EXERCISE INSTRUCTIONS
When you reach a picture, skip it, and retype every line below exactly.

——

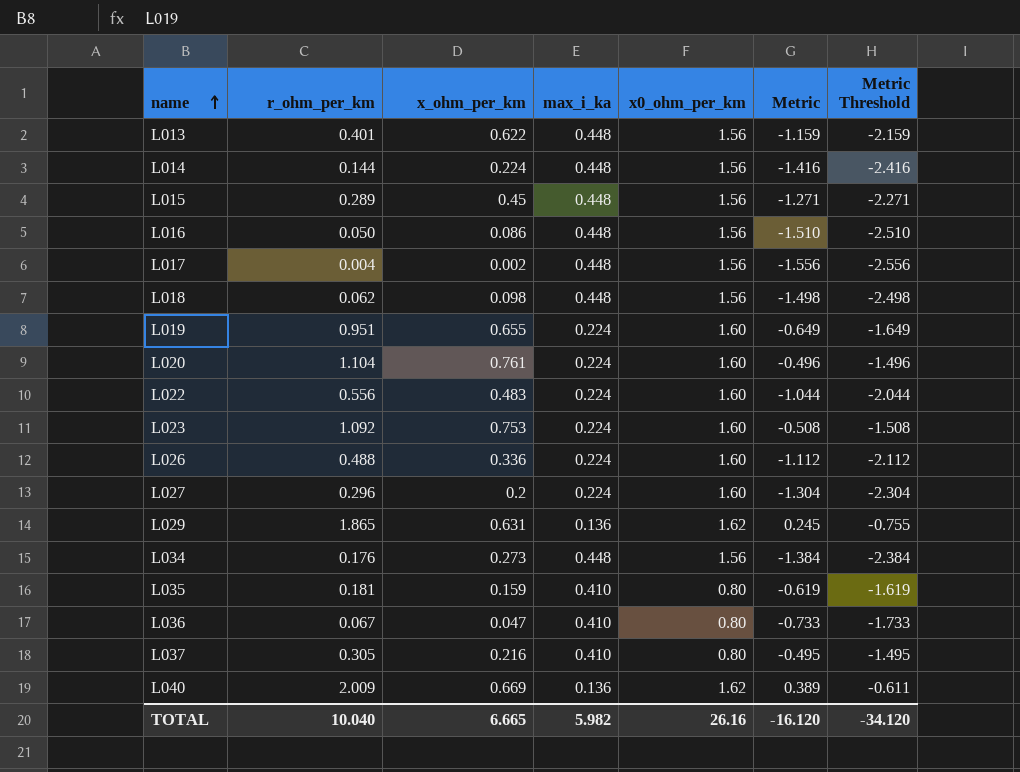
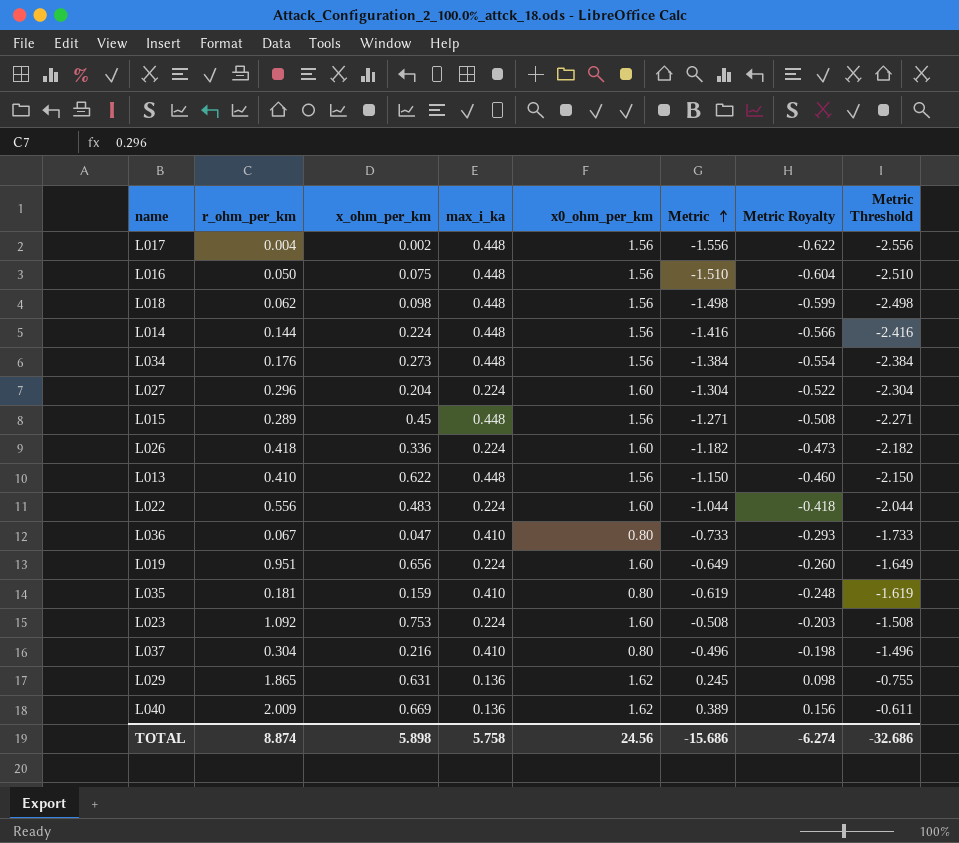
row order: name ascending -> Metric ascending
column Metric Royalty | formula: none -> [Metric] * 0.4
row L020: 1.104 | 0.761 | 0.224 | 1.60 | -0.496 | -1.496 -> none
L016 | x_ohm_per_km: 0.086 -> 0.075
L027 | x_ohm_per_km: 0.2 -> 0.204
L026 | r_ohm_per_km: 0.488 -> 0.418
L026 | Metric: -1.112 -> -1.182
L026 | Metric Threshold: -2.112 -> -2.182
L013 | r_ohm_per_km: 0.401 -> 0.410
L013 | Metric: -1.159 -> -1.150
L013 | Metric Threshold: -2.159 -> -2.150
L019 | x_ohm_per_km: 0.655 -> 0.656
L037 | r_ohm_per_km: 0.305 -> 0.304
L037 | Metric: -0.495 -> -0.496
L037 | Metric Threshold: -1.495 -> -1.496
TOTAL | r_ohm_per_km: 10.040 -> 8.874
TOTAL | x_ohm_per_km: 6.665 -> 5.898
TOTAL | max_i_ka: 5.982 -> 5.758
TOTAL | x0_ohm_per_km: 26.16 -> 24.56
TOTAL | Metric: -16.120 -> -15.686
TOTAL | Metric Threshold: -34.120 -> -32.686

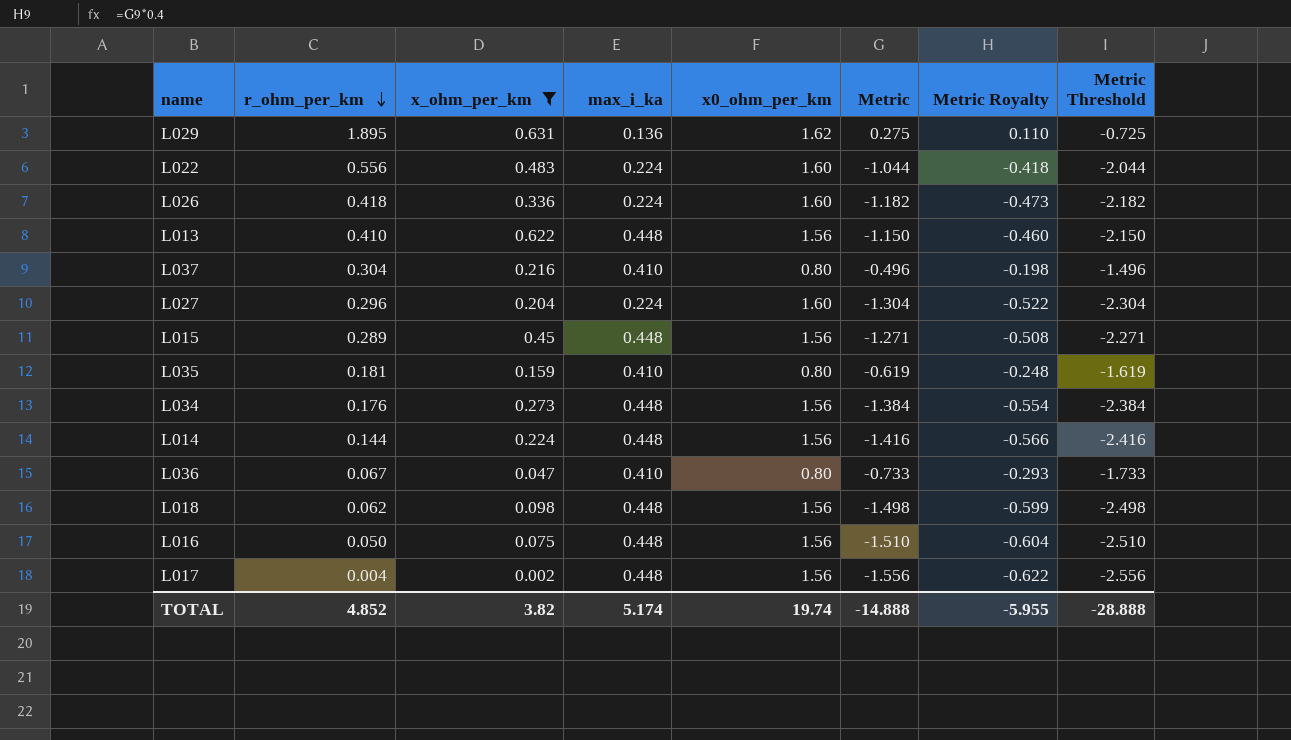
filter: none -> x_ohm_per_km <= 0.631
row order: Metric ascending -> r_ohm_per_km descending
L029 | r_ohm_per_km: 1.865 -> 1.895
L029 | Metric: 0.245 -> 0.275
L029 | Metric Royalty: 0.098 -> 0.110
L029 | Metric Threshold: -0.755 -> -0.725
TOTAL | r_ohm_per_km: 8.874 -> 4.852
TOTAL | x_ohm_per_km: 5.898 -> 3.82
TOTAL | max_i_ka: 5.758 -> 5.174
TOTAL | x0_ohm_per_km: 24.56 -> 19.74
TOTAL | Metric: -15.686 -> -14.888
TOTAL | Metric Royalty: -6.274 -> -5.955
TOTAL | Metric Threshold: -32.686 -> -28.888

——

EXPECTED ANSWER
row order: name ascending -> Metric ascending
column Metric Royalty | formula: none -> [Metric] * 0.4
row L020: 1.104 | 0.761 | 0.224 | 1.60 | -0.496 | -1.496 -> none
L016 | x_ohm_per_km: 0.086 -> 0.075
L027 | x_ohm_per_km: 0.2 -> 0.204
L026 | r_ohm_per_km: 0.488 -> 0.418
L026 | Metric: -1.112 -> -1.182
L026 | Metric Threshold: -2.112 -> -2.182
L013 | r_ohm_per_km: 0.401 -> 0.410
L013 | Metric: -1.159 -> -1.150
L013 | Metric Threshold: -2.159 -> -2.150
L019 | x_ohm_per_km: 0.655 -> 0.656
L037 | r_ohm_per_km: 0.305 -> 0.304
L037 | Metric: -0.495 -> -0.496
L037 | Metric Threshold: -1.495 -> -1.496
TOTAL | r_ohm_per_km: 10.040 -> 8.874
TOTAL | x_ohm_per_km: 6.665 -> 5.898
TOTAL | max_i_ka: 5.982 -> 5.758
TOTAL | x0_ohm_per_km: 26.16 -> 24.56
TOTAL | Metric: -16.120 -> -15.686
TOTAL | Metric Threshold: -34.120 -> -32.686

filter: none -> x_ohm_per_km <= 0.631
row order: Metric ascending -> r_ohm_per_km descending
L029 | r_ohm_per_km: 1.865 -> 1.895
L029 | Metric: 0.245 -> 0.275
L029 | Metric Royalty: 0.098 -> 0.110
L029 | Metric Threshold: -0.755 -> -0.725
TOTAL | r_ohm_per_km: 8.874 -> 4.852
TOTAL | x_ohm_per_km: 5.898 -> 3.82
TOTAL | max_i_ka: 5.758 -> 5.174
TOTAL | x0_ohm_per_km: 24.56 -> 19.74
TOTAL | Metric: -15.686 -> -14.888
TOTAL | Metric Royalty: -6.274 -> -5.955
TOTAL | Metric Threshold: -32.686 -> -28.888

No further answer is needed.